EXERCISE: Copy all lines in the data that contain the string "آلات".

DATA LISTING:
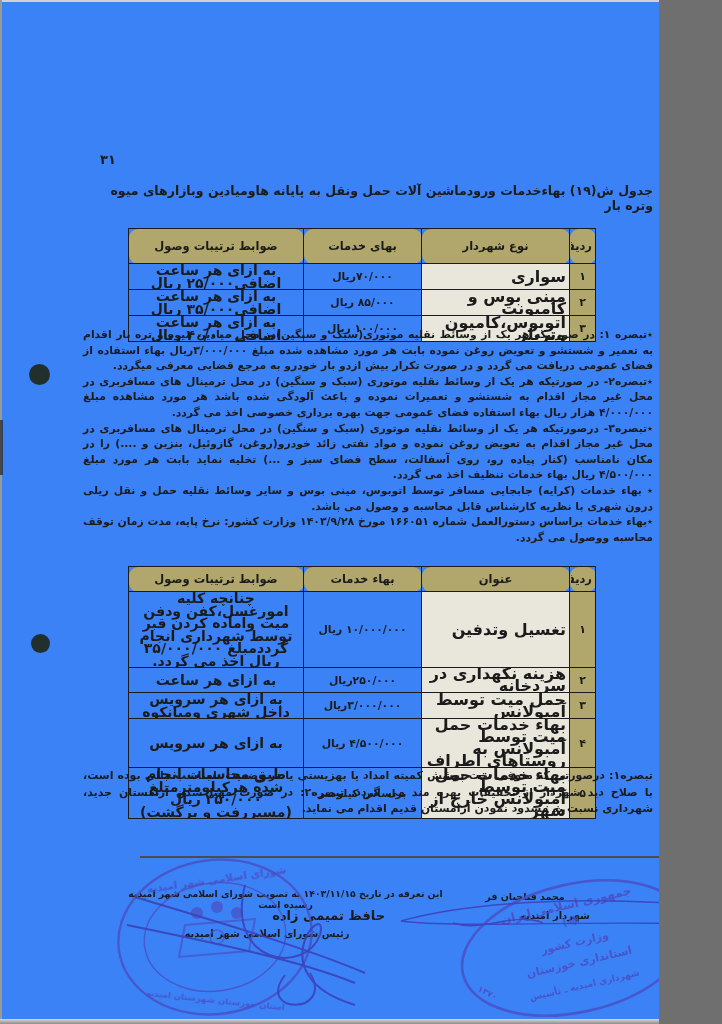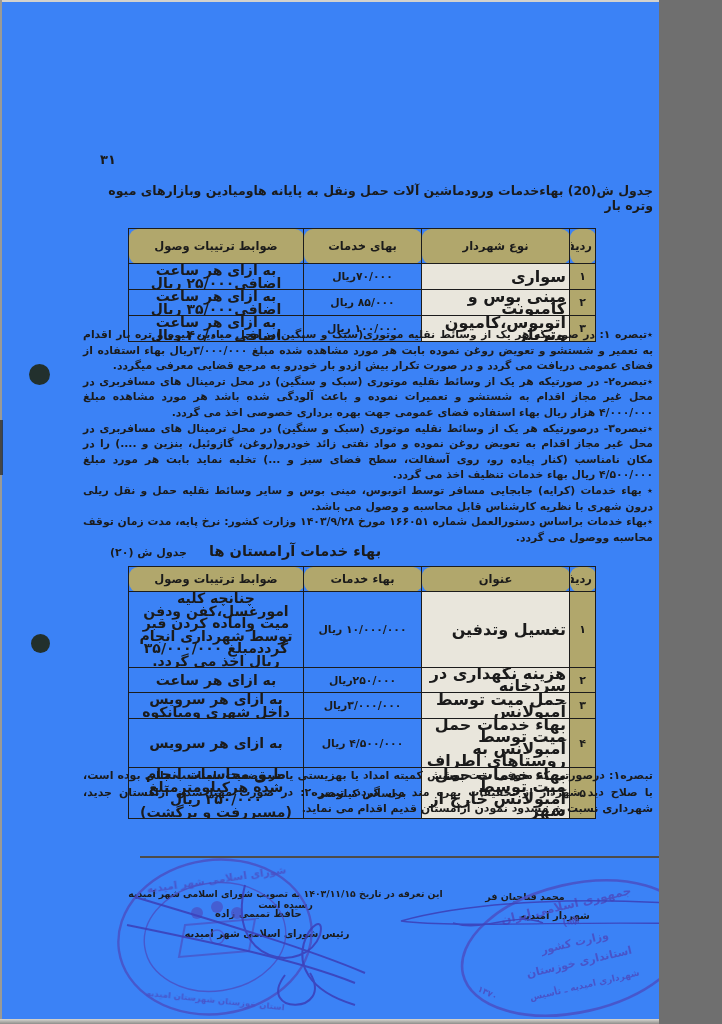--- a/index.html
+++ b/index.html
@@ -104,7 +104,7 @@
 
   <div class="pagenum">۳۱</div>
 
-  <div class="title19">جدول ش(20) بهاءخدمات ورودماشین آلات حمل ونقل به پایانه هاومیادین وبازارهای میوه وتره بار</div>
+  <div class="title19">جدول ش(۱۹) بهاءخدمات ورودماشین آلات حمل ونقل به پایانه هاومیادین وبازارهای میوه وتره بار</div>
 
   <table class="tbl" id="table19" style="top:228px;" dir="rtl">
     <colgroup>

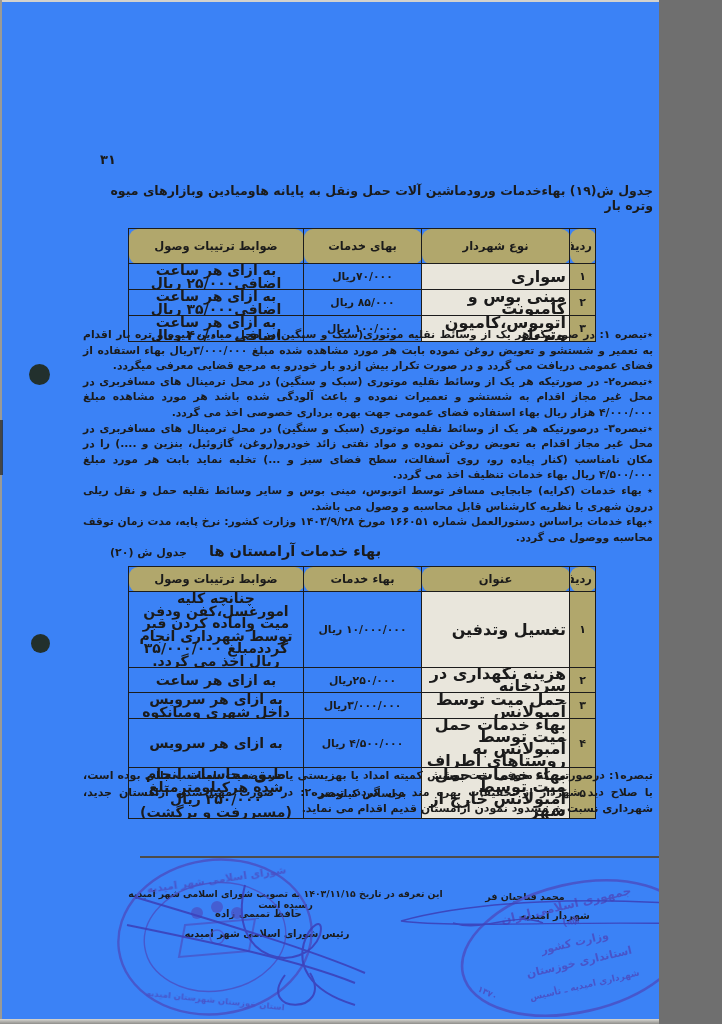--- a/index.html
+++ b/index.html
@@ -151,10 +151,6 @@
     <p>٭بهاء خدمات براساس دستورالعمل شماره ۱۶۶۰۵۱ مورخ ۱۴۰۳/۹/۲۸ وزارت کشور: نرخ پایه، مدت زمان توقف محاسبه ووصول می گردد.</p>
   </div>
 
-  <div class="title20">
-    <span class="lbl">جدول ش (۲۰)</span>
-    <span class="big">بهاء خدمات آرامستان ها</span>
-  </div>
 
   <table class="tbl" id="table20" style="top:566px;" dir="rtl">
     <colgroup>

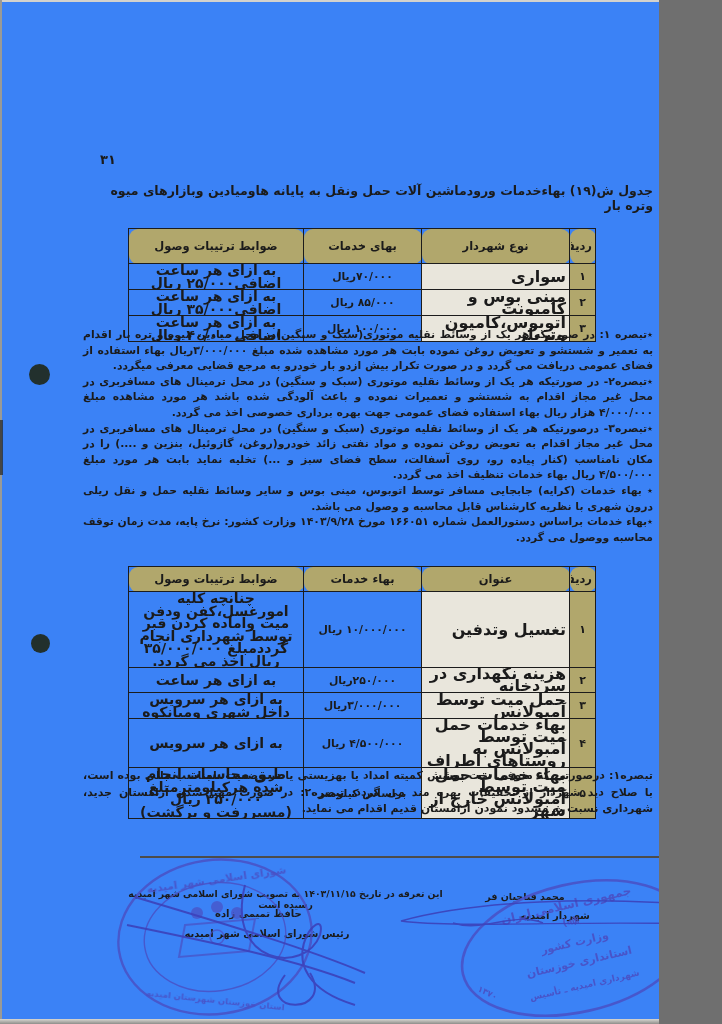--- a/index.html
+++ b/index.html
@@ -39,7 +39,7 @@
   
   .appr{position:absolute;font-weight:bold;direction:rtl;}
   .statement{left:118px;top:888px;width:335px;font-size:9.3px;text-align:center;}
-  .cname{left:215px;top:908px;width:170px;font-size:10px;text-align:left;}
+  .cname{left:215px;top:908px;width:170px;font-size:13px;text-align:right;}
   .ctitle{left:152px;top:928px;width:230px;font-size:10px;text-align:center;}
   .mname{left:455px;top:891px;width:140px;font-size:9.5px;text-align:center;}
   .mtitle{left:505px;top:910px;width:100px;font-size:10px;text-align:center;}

...

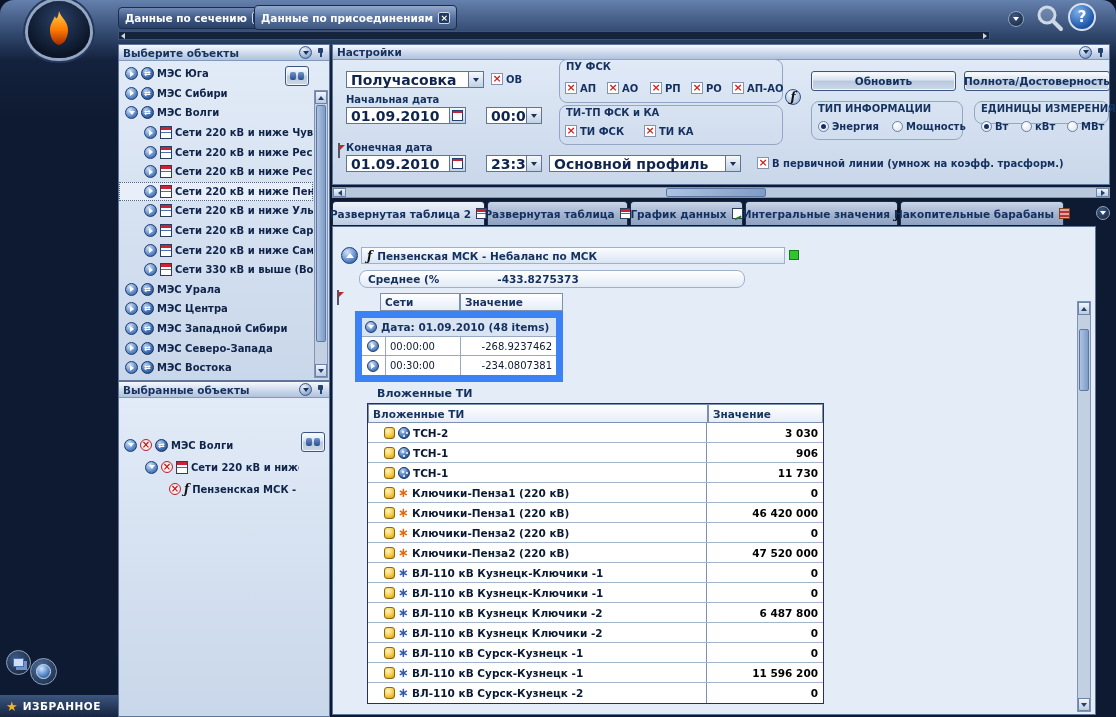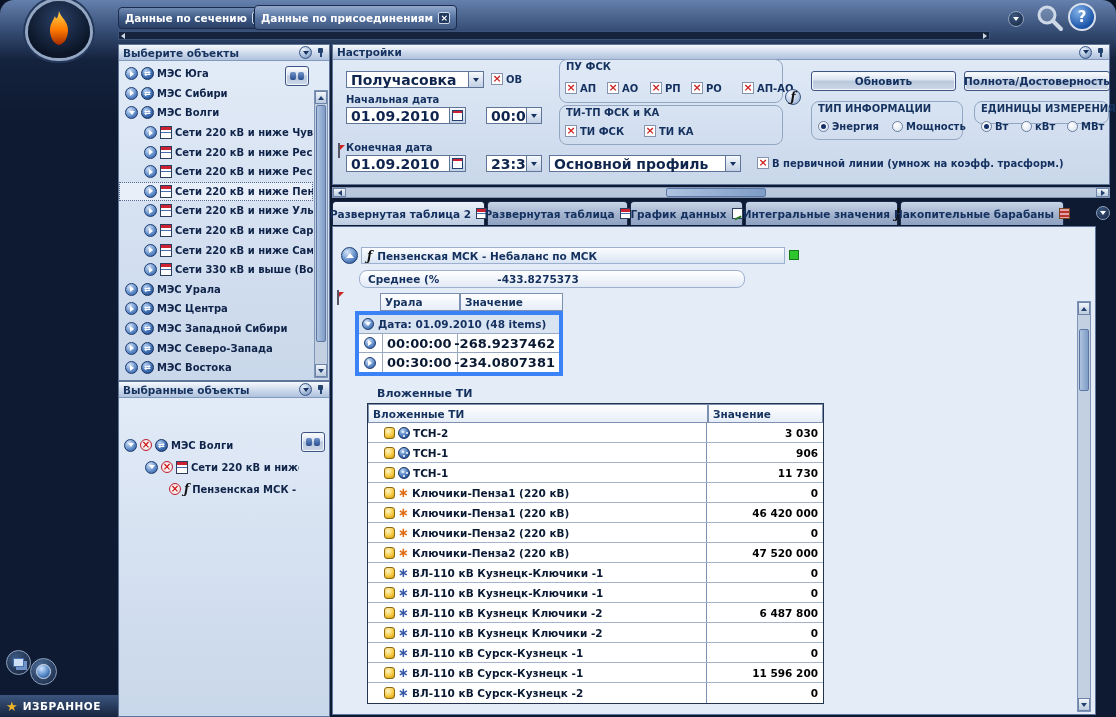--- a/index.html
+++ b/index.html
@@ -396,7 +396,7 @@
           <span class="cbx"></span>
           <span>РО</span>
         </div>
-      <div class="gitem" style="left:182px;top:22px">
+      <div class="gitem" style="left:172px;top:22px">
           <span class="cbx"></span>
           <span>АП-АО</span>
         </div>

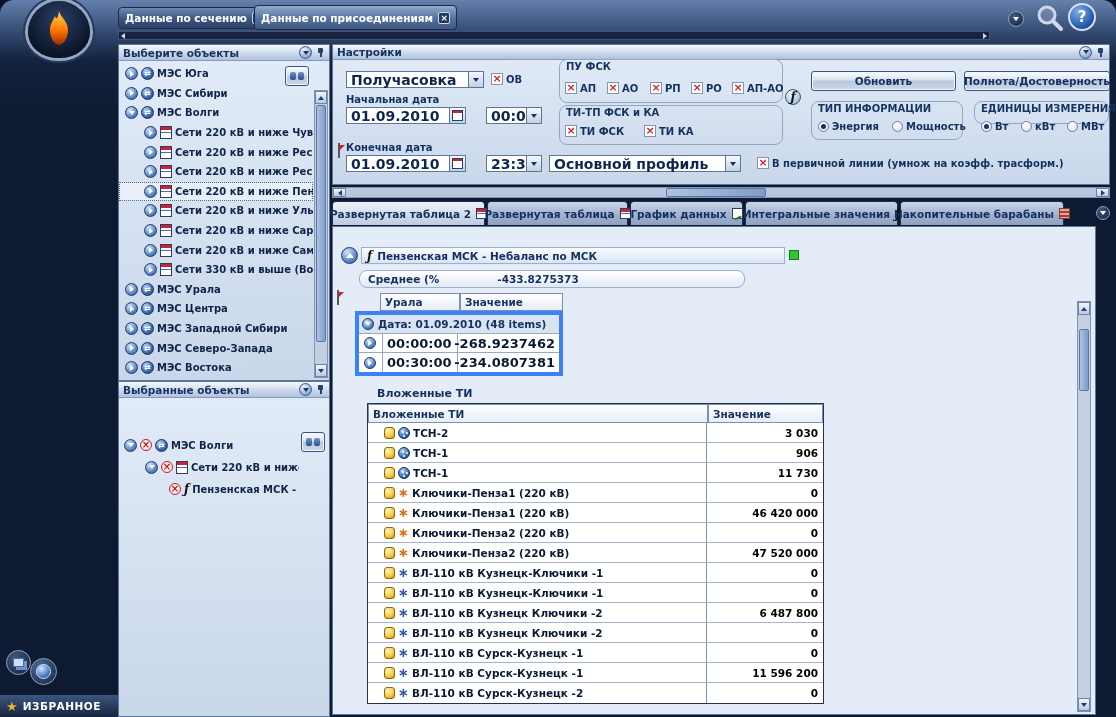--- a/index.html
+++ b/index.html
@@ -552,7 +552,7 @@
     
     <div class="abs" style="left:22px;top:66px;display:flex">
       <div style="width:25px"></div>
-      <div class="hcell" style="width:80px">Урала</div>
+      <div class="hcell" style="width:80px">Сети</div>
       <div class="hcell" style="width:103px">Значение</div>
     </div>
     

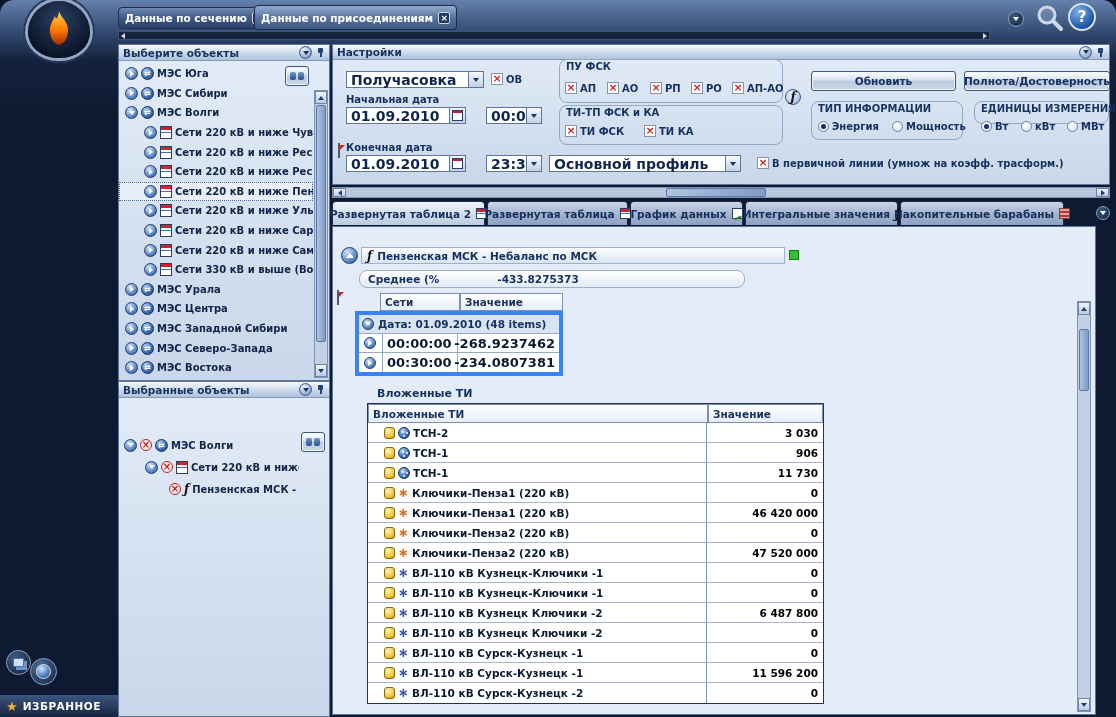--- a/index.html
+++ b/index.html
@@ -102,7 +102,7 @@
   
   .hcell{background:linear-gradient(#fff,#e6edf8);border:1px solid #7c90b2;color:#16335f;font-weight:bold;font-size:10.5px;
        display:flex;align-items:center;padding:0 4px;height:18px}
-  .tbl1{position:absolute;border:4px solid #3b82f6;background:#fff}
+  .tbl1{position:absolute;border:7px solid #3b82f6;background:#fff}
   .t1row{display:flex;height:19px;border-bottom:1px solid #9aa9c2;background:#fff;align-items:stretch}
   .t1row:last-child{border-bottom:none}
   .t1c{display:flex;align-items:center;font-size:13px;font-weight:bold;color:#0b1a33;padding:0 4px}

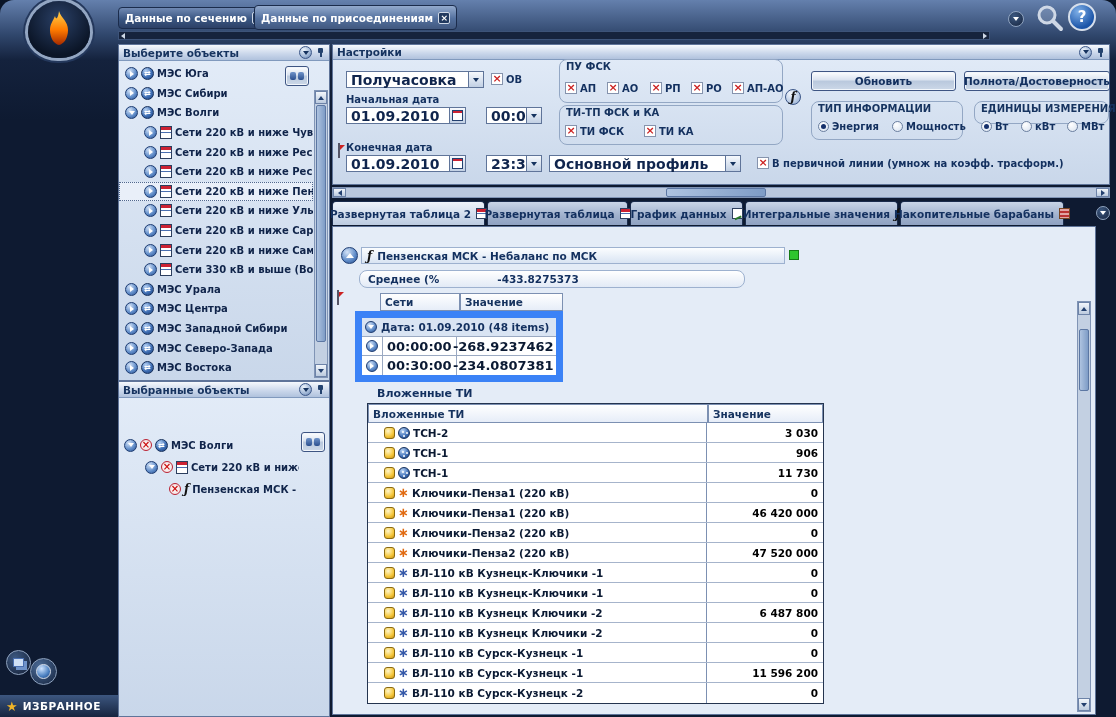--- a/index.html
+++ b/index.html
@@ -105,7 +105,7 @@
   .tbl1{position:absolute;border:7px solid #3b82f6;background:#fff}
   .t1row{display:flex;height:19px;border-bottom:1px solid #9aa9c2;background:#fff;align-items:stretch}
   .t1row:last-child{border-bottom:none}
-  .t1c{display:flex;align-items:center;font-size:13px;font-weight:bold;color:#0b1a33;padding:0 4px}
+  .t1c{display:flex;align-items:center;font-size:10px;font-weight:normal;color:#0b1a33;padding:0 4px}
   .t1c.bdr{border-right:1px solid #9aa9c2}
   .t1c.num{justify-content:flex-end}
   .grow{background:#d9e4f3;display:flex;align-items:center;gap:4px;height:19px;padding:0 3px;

WORKED SOLUTION:
-  <div class="title19">جدول ش(20) بهاءخدمات ورودماشین آلات حمل ونقل به پایانه هاومیادین وبازارهای میوه وتره بار</div>
+  <div class="title19">جدول ش(۱۹) بهاءخدمات ورودماشین آلات حمل ونقل به پایانه هاومیادین وبازارهای میوه وتره بار</div>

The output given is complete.